__The input__
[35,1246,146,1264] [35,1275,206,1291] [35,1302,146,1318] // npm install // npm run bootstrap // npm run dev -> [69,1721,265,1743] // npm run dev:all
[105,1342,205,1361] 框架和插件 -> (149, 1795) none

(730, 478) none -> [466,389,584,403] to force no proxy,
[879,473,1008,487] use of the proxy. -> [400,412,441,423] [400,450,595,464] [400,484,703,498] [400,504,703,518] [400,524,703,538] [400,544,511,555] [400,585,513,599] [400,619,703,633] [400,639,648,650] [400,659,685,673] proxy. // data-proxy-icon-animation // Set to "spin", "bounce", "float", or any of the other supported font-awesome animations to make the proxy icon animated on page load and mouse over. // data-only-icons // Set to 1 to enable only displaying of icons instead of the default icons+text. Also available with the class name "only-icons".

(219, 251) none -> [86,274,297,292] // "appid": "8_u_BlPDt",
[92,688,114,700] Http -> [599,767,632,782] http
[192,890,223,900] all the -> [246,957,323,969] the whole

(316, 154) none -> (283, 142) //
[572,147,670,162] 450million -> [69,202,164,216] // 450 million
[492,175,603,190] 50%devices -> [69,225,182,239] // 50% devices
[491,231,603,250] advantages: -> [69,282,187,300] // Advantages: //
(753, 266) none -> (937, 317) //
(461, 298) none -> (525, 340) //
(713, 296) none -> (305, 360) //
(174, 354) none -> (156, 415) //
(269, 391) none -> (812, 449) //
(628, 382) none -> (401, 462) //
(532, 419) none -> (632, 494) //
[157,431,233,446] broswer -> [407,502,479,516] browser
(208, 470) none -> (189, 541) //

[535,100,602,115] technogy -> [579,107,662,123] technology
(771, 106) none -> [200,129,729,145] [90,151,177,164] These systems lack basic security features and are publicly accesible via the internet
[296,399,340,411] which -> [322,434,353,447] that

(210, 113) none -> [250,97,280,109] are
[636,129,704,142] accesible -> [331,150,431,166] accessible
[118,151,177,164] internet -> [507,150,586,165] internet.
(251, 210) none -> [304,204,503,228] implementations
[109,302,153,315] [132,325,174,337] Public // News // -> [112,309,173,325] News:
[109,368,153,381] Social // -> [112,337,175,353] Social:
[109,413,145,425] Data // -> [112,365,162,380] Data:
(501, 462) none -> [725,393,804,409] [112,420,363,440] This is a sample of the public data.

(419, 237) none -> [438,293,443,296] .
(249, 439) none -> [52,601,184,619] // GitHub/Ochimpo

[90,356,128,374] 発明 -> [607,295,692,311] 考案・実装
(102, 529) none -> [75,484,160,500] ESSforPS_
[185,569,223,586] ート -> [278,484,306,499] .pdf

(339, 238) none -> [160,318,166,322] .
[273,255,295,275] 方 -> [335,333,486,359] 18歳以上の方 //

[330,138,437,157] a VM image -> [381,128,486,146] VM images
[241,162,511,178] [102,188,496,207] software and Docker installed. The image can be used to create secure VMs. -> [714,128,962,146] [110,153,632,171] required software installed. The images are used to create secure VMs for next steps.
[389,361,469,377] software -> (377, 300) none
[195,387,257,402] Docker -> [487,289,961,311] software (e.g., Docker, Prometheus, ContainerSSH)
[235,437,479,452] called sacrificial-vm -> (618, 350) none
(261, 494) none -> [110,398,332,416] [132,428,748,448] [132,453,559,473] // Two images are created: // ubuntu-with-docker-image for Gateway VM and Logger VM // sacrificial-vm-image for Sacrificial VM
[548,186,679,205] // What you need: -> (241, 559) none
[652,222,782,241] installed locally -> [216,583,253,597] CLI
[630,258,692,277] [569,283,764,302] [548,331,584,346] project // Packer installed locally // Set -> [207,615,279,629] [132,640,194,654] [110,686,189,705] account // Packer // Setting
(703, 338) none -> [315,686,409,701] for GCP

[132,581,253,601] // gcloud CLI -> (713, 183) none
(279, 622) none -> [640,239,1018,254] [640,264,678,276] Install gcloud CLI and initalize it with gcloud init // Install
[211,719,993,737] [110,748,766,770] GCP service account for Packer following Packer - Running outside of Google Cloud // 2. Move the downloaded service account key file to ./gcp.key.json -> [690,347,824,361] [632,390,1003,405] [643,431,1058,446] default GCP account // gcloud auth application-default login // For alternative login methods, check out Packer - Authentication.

__Activity__
Find all the lines containing "locally" in the material, then copy them.

__Result for this task__
[652,222,782,241] installed locally -> [216,583,253,597] CLI
[630,258,692,277] [569,283,764,302] [548,331,584,346] project // Packer installed locally // Set -> [207,615,279,629] [132,640,194,654] [110,686,189,705] account // Packer // Setting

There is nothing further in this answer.